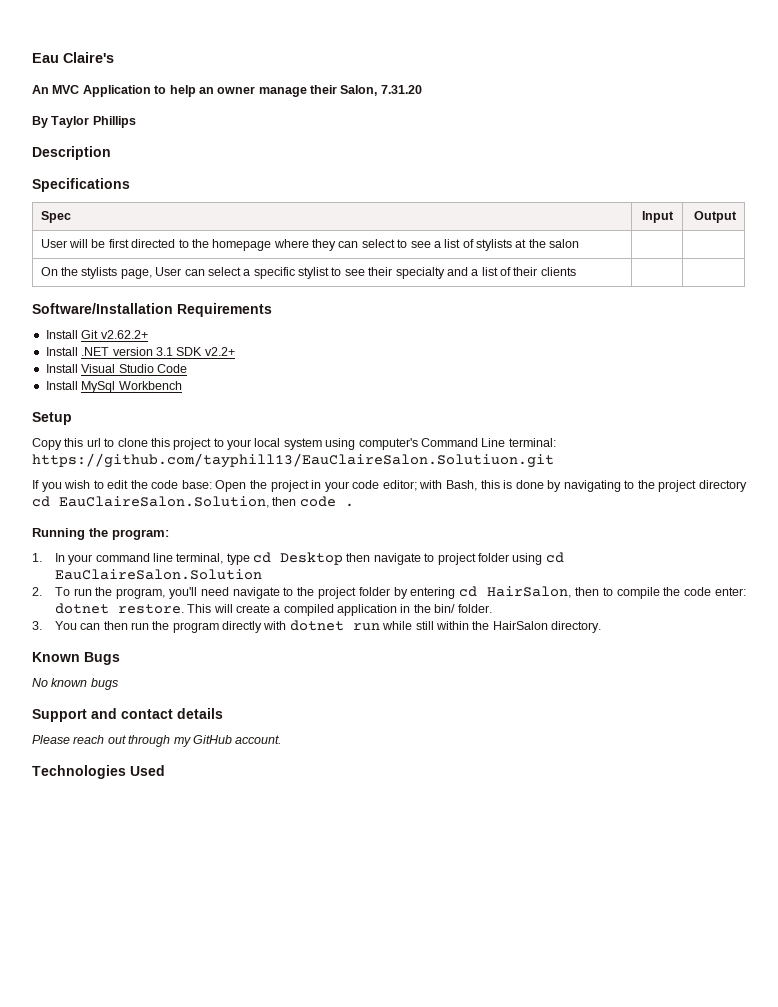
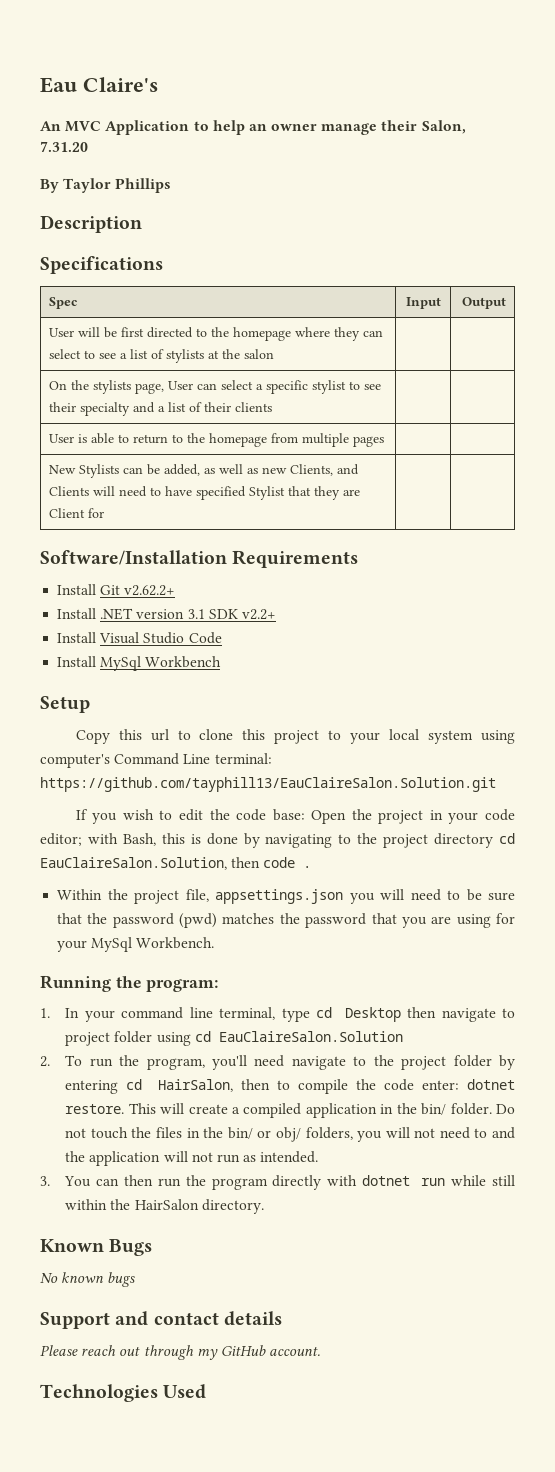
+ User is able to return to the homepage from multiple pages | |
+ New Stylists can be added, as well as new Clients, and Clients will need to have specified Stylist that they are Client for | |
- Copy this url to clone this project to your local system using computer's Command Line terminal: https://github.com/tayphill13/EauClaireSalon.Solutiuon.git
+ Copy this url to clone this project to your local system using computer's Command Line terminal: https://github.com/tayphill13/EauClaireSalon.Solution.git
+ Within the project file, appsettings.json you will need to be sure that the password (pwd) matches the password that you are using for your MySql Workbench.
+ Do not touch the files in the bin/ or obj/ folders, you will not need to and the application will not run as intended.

==

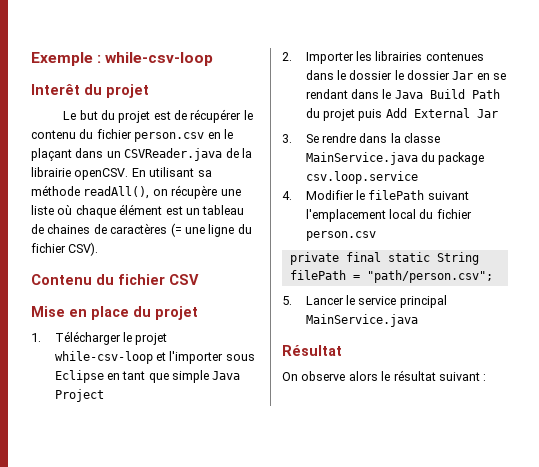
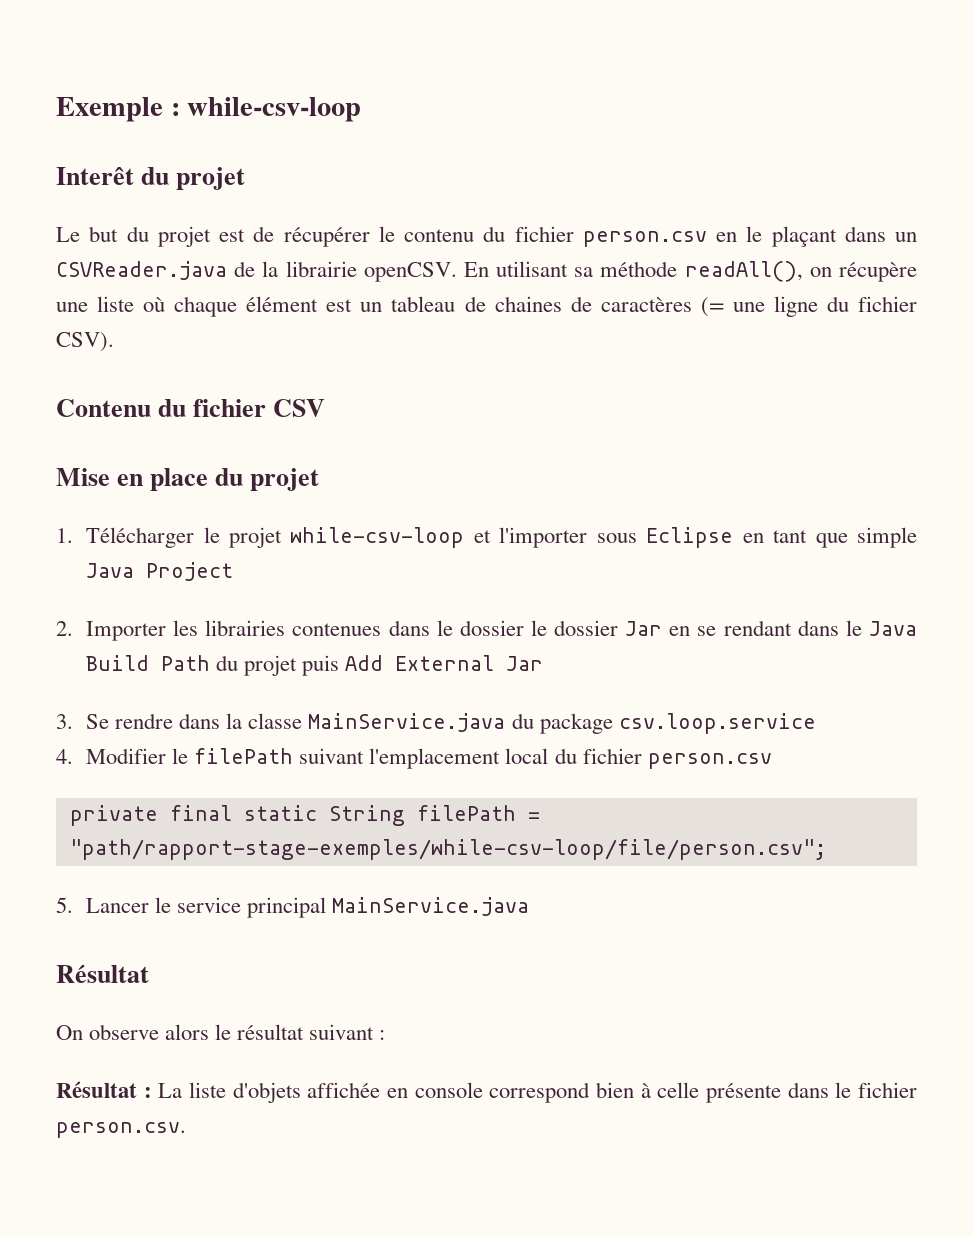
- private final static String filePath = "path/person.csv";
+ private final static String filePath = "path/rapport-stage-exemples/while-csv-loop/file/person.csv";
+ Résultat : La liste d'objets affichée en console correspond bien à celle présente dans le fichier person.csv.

**WHAT IS BEING ASKED**
Reproduce exactly, and with no other material, the lines between those holding "- Copy this" and "run as intended.", inclusive.

**SOLUTION**
- Copy this url to clone this project to your local system using computer's Command Line terminal: https://github.com/tayphill13/EauClaireSalon.Solutiuon.git
+ Copy this url to clone this project to your local system using computer's Command Line terminal: https://github.com/tayphill13/EauClaireSalon.Solution.git
+ Within the project file, appsettings.json you will need to be sure that the password (pwd) matches the password that you are using for your MySql Workbench.
+ Do not touch the files in the bin/ or obj/ folders, you will not need to and the application will not run as intended.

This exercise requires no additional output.